# WORK TO COMPLETE:
Give back nothing but the number of lines in these entries that contain the word "none".

Front-end code change data
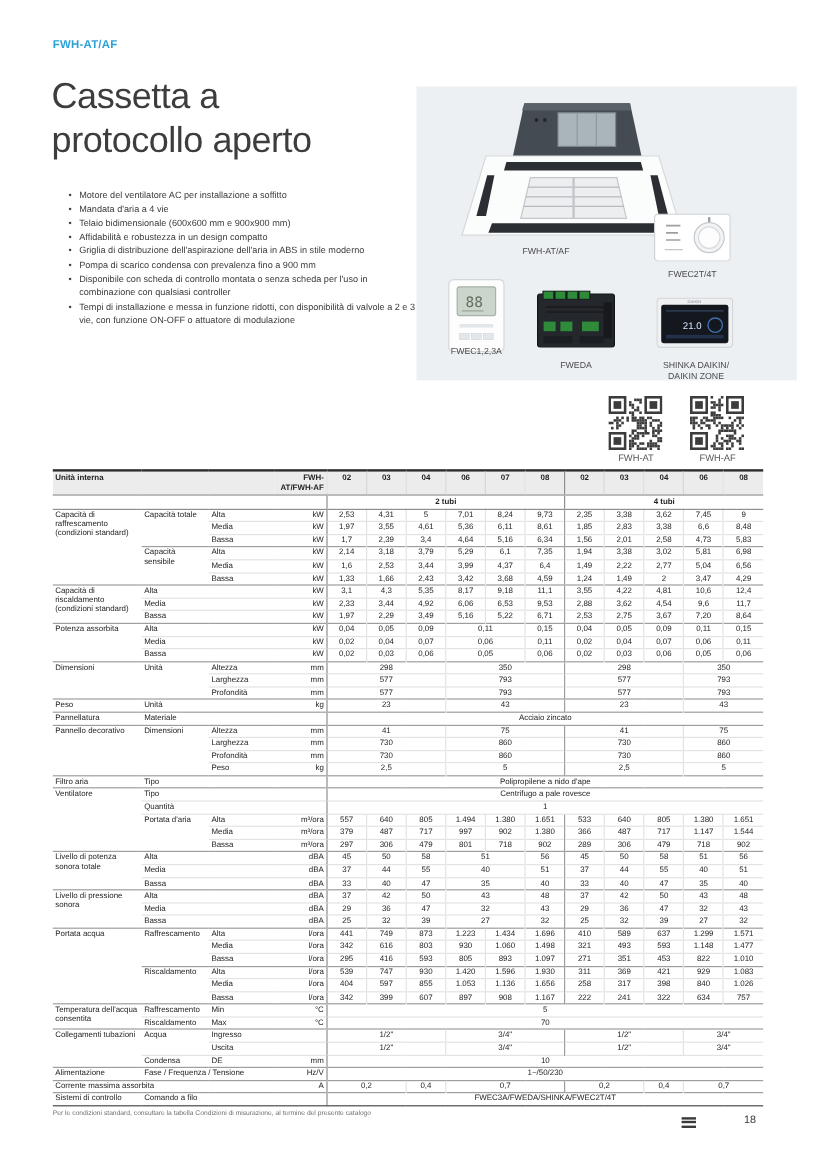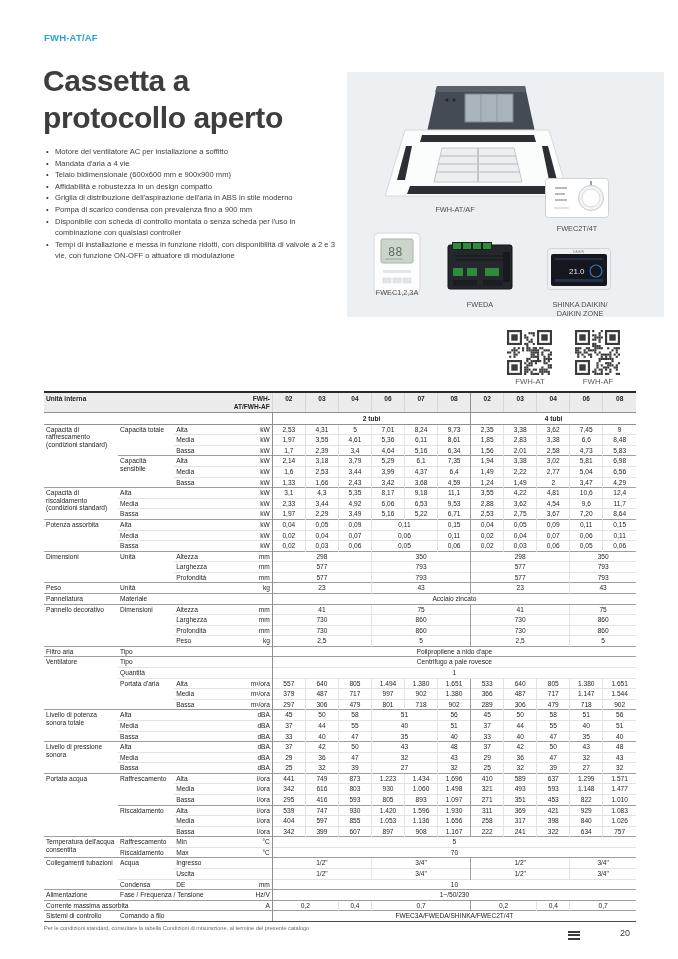--- a/index.html
+++ b/index.html
@@ -8,7 +8,7 @@
 
   
   .eyebrow{position:absolute;left:44px;top:32px;font-size:9.5px;font-weight:bold;color:#2aa2d8;letter-spacing:.2px;}
-  .title{position:absolute;left:43px;top:62px;font-size:30px;line-height:37px;color:#3d3d3f;letter-spacing:-.4px;font-weight:bold;}
+  .title{position:absolute;left:43px;top:62px;font-size:30px;line-height:37px;color:#3d3d3f;letter-spacing:-.4px;font-weight:normal;}
   ul.features{position:absolute;left:44px;top:146px;width:300px;margin:0;padding:0;list-style:none;}
   ul.features li{font-size:7.6px;line-height:11.6px;color:#3c3c3e;padding-left:11px;position:relative;}
   ul.features li::before{content:"\2022";position:absolute;left:2px;top:0;color:#3c3c3e;}

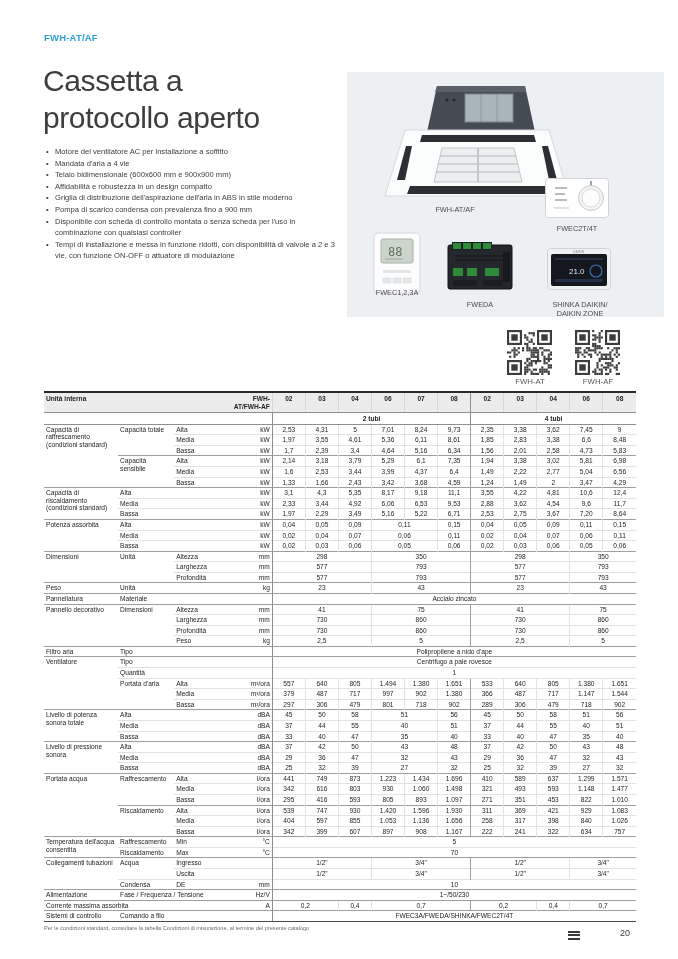--- a/index.html
+++ b/index.html
@@ -9,7 +9,7 @@
   
   .eyebrow{position:absolute;left:44px;top:32px;font-size:9.5px;font-weight:bold;color:#2aa2d8;letter-spacing:.2px;}
   .title{position:absolute;left:43px;top:62px;font-size:30px;line-height:37px;color:#3d3d3f;letter-spacing:-.4px;font-weight:normal;}
-  ul.features{position:absolute;left:44px;top:146px;width:300px;margin:0;padding:0;list-style:none;}
+  ul.features{position:absolute;left:44px;top:146px;width:300px;margin:11px;padding:0;list-style:none;}
   ul.features li{font-size:7.6px;line-height:11.6px;color:#3c3c3e;padding-left:11px;position:relative;}
   ul.features li::before{content:"\2022";position:absolute;left:2px;top:0;color:#3c3c3e;}
 

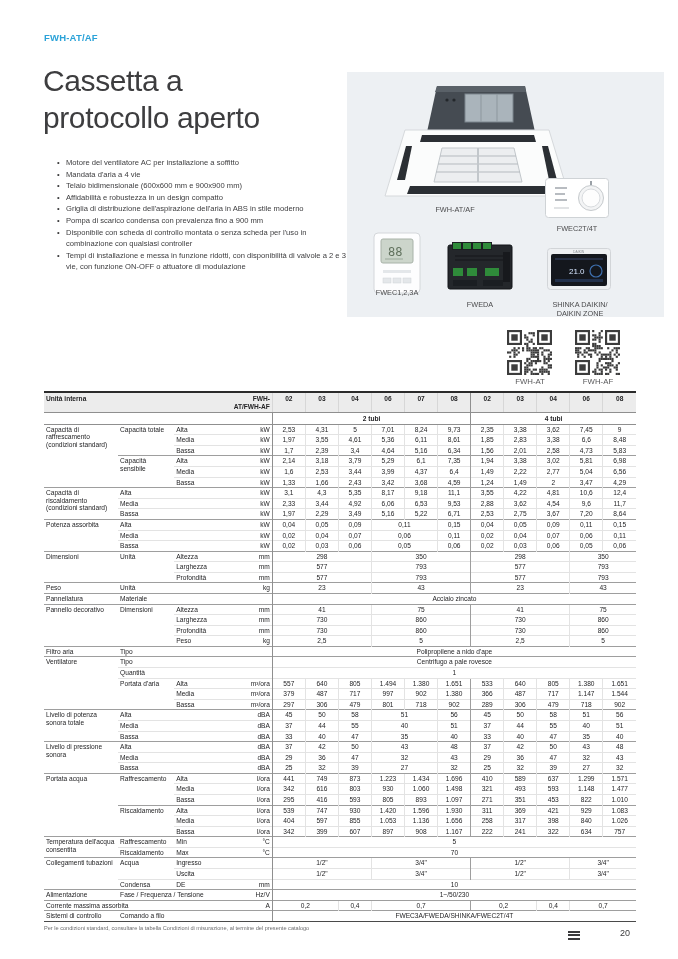--- a/index.html
+++ b/index.html
@@ -1019,7 +1019,7 @@
       <span></span>
       <span></span>
     </div>
-  <div class="pageno">20</div>
+  <div class="pageno">18</div>
 
 </div>
 

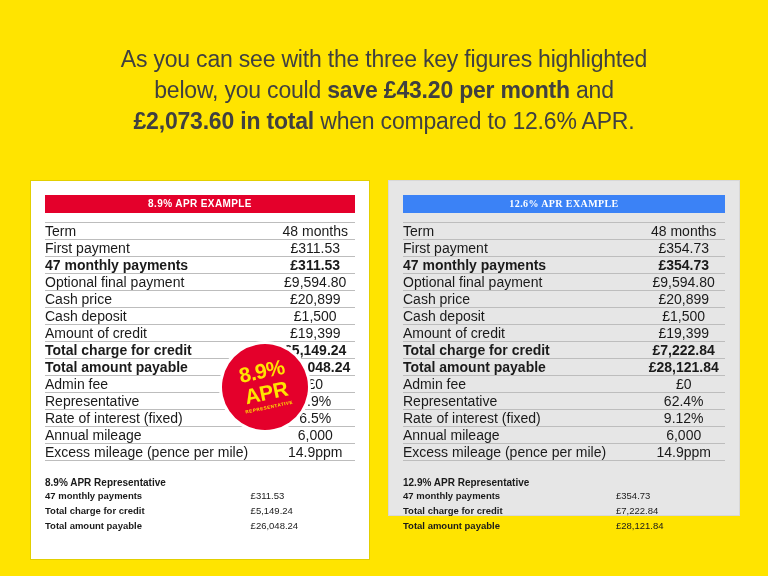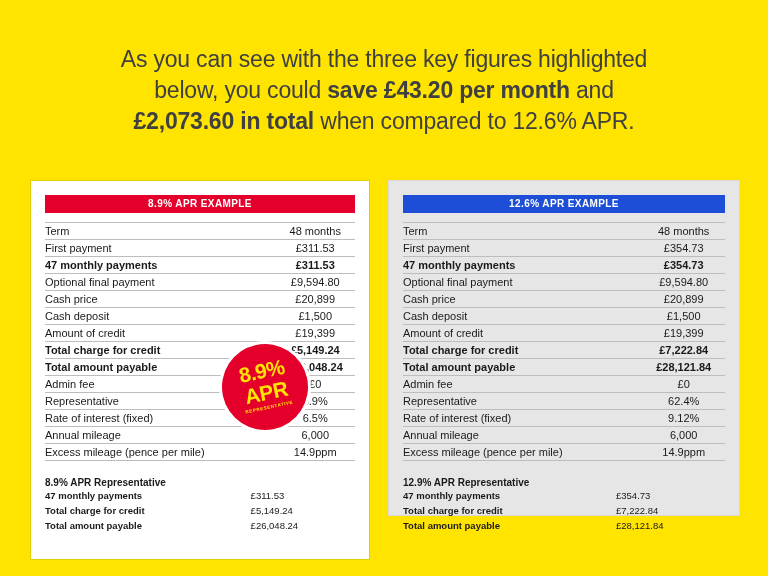--- a/index.html
+++ b/index.html
@@ -67,7 +67,7 @@
     margin-bottom: 9px;
   }
   .banner-red { background: #e4002b; }
-  .banner-grey { background: #1d4ed8; }
+  .banner-grey { background: #3b82f6; font-family: Liberation Serif, serif; }
 
   table.figures {
     width: 100%;

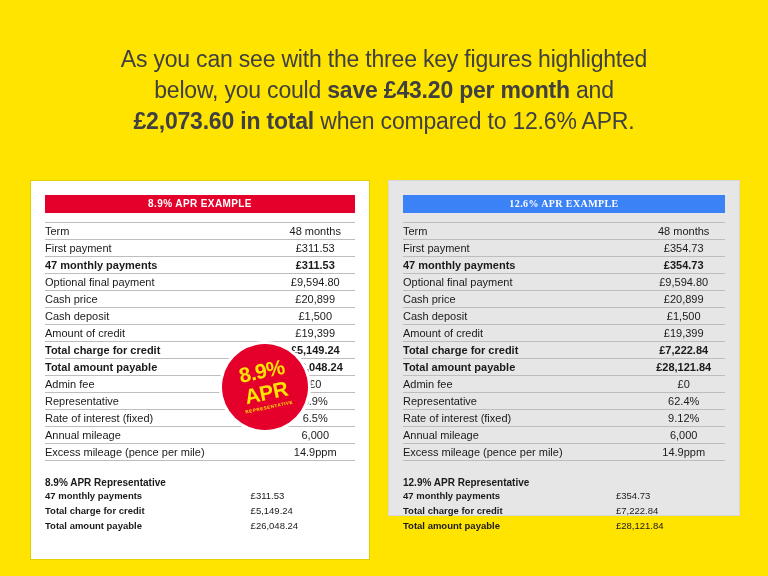--- a/index.html
+++ b/index.html
@@ -72,7 +72,7 @@
   table.figures {
     width: 100%;
     border-collapse: collapse;
-    font-size: 11px;
+    font-size: 14px;
   }
   table.figures td {
     padding: 2px 0 2px 0;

# RESPONSE AREA:
3